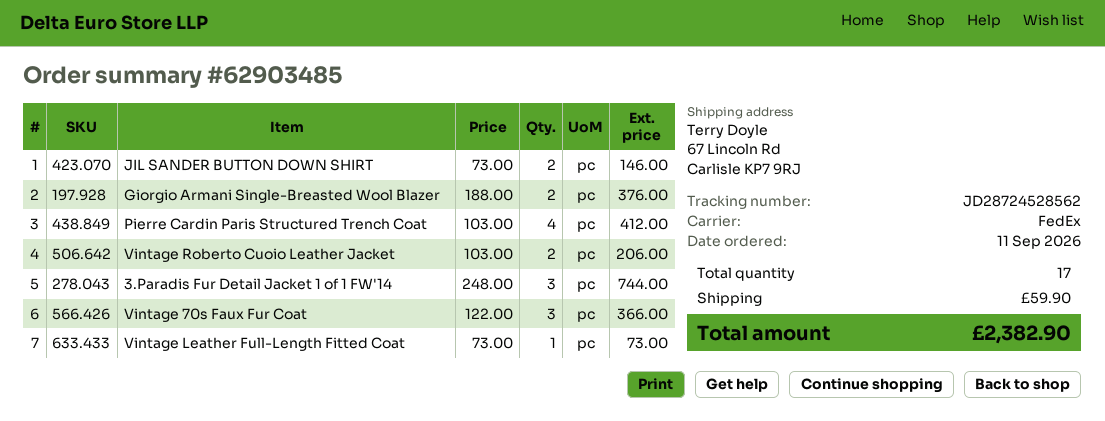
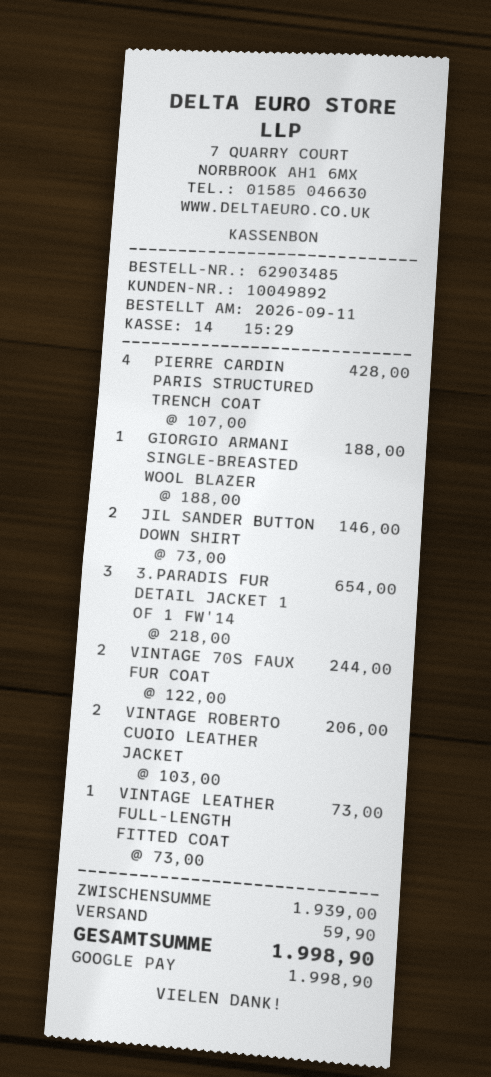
Giorgio Armani Single-Breasted Wool Blazer: 2 x 188.00 = 376.00 -> 1 x 188.00 = 188.00
Pierre Cardin Paris Structured Trench Coat: 4 x 103.00 = 412.00 -> 4 x 107.00 = 428.00
3.Paradis Fur Detail Jacket 1 of 1 FW'14: 3 x 248.00 = 744.00 -> 3 x 218.00 = 654.00
Vintage 70s Faux Fur Coat: 3 x 122.00 = 366.00 -> 2 x 122.00 = 244.00
total: 2382.90 -> 1998.90

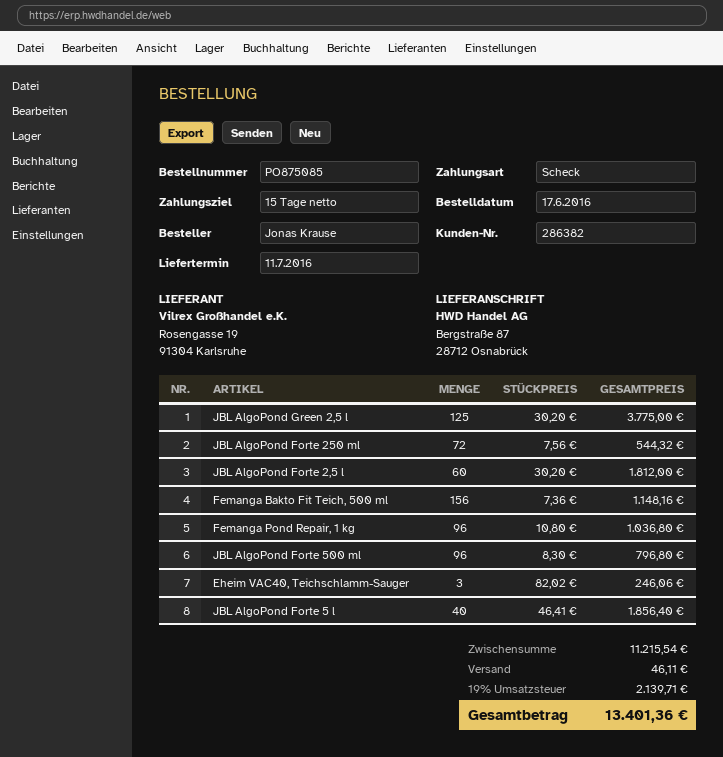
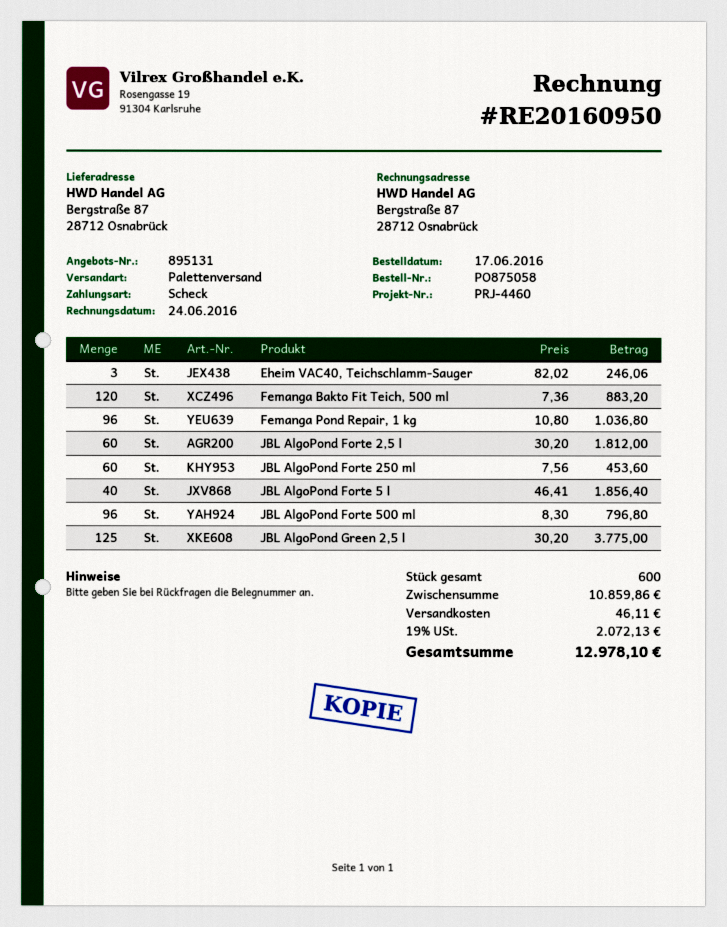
order number: PO875085 -> PO875058
JBL AlgoPond Forte 250 ml: 72 x 7.56 = 544.32 -> 60 x 7.56 = 453.60
Femanga Bakto Fit Teich, 500 ml: 156 x 7.36 = 1148.16 -> 120 x 7.36 = 883.20
subtotal: 11215.54 -> 10859.86
tax: 19% = 2139.71 -> 19% = 2072.13
total: 13401.36 -> 12978.10

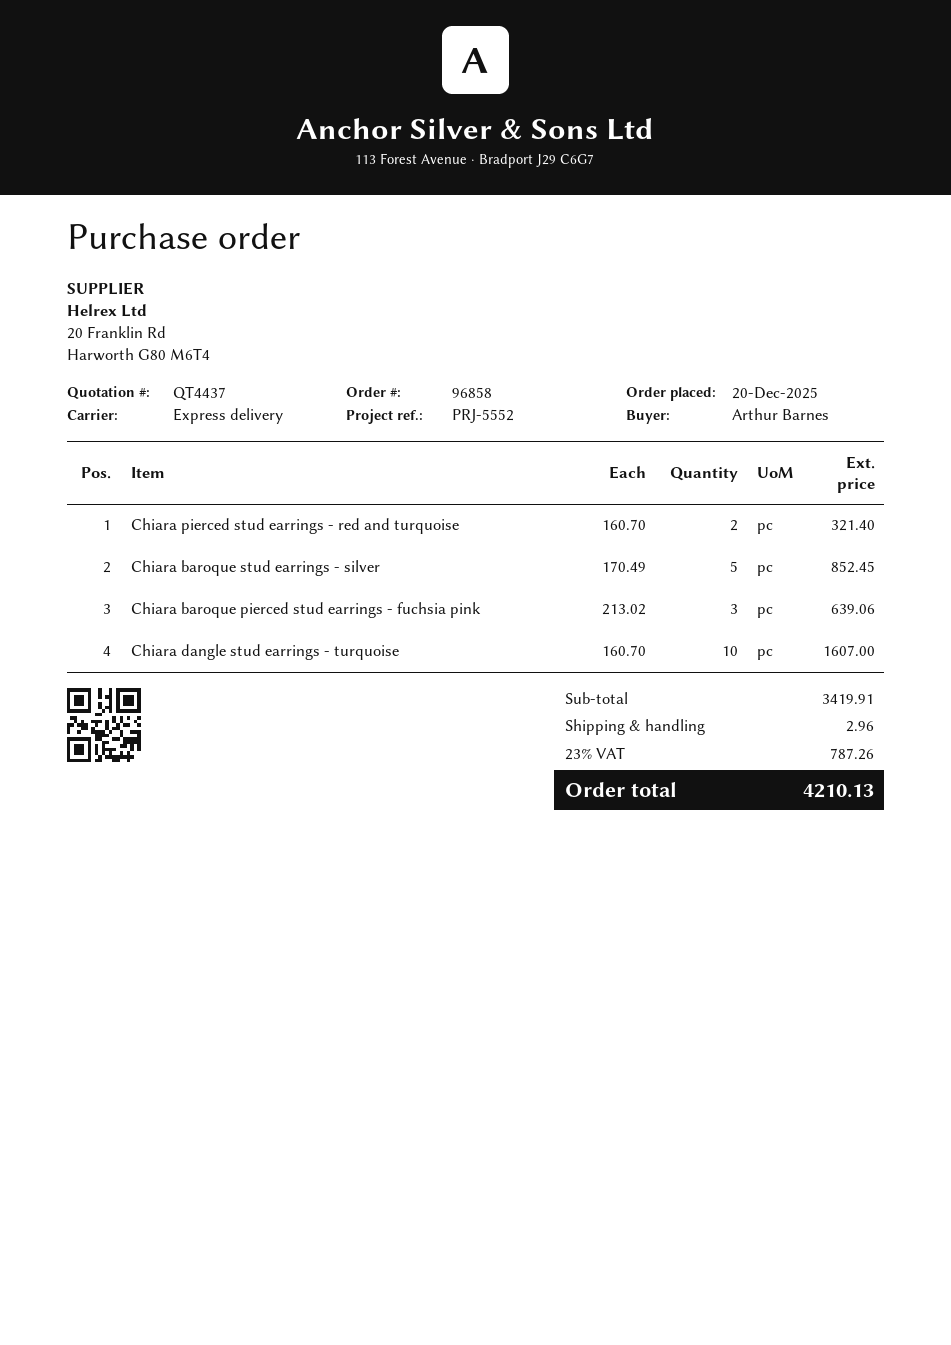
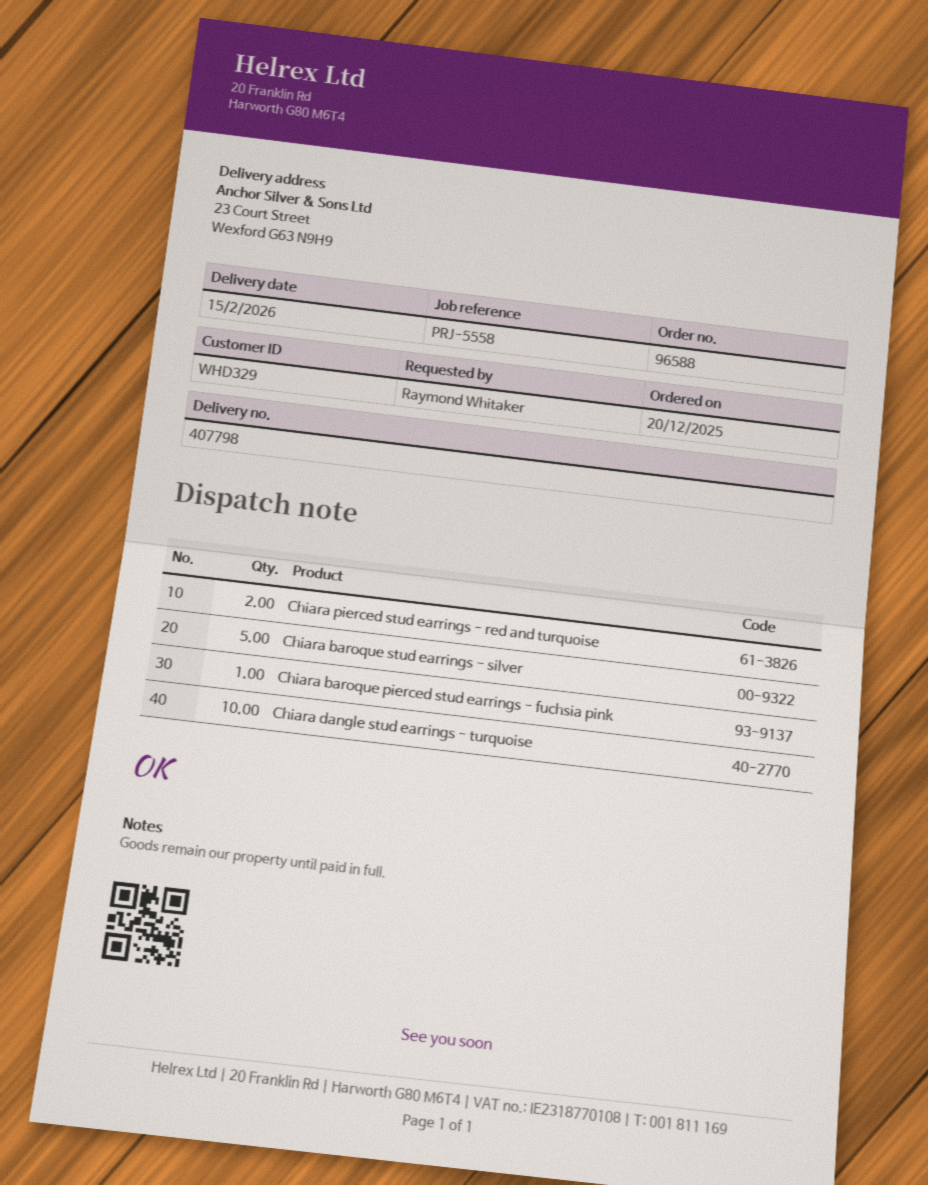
order number: 96858 -> 96588
reference: PRJ-5552 -> PRJ-5558
ordered by: Arthur Barnes -> Raymond Whitaker
Chiara baroque pierced stud earrings - fuchsia pink: 3 -> 1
__________
▶ **EXERCISE GOAL**
Output the records exactly, pictures excluded.

▶ **ANSWER SPACE**
Giorgio Armani Single-Breasted Wool Blazer: 2 x 188.00 = 376.00 -> 1 x 188.00 = 188.00
Pierre Cardin Paris Structured Trench Coat: 4 x 103.00 = 412.00 -> 4 x 107.00 = 428.00
3.Paradis Fur Detail Jacket 1 of 1 FW'14: 3 x 248.00 = 744.00 -> 3 x 218.00 = 654.00
Vintage 70s Faux Fur Coat: 3 x 122.00 = 366.00 -> 2 x 122.00 = 244.00
total: 2382.90 -> 1998.90

order number: PO875085 -> PO875058
JBL AlgoPond Forte 250 ml: 72 x 7.56 = 544.32 -> 60 x 7.56 = 453.60
Femanga Bakto Fit Teich, 500 ml: 156 x 7.36 = 1148.16 -> 120 x 7.36 = 883.20
subtotal: 11215.54 -> 10859.86
tax: 19% = 2139.71 -> 19% = 2072.13
total: 13401.36 -> 12978.10

order number: 96858 -> 96588
reference: PRJ-5552 -> PRJ-5558
ordered by: Arthur Barnes -> Raymond Whitaker
Chiara baroque pierced stud earrings - fuchsia pink: 3 -> 1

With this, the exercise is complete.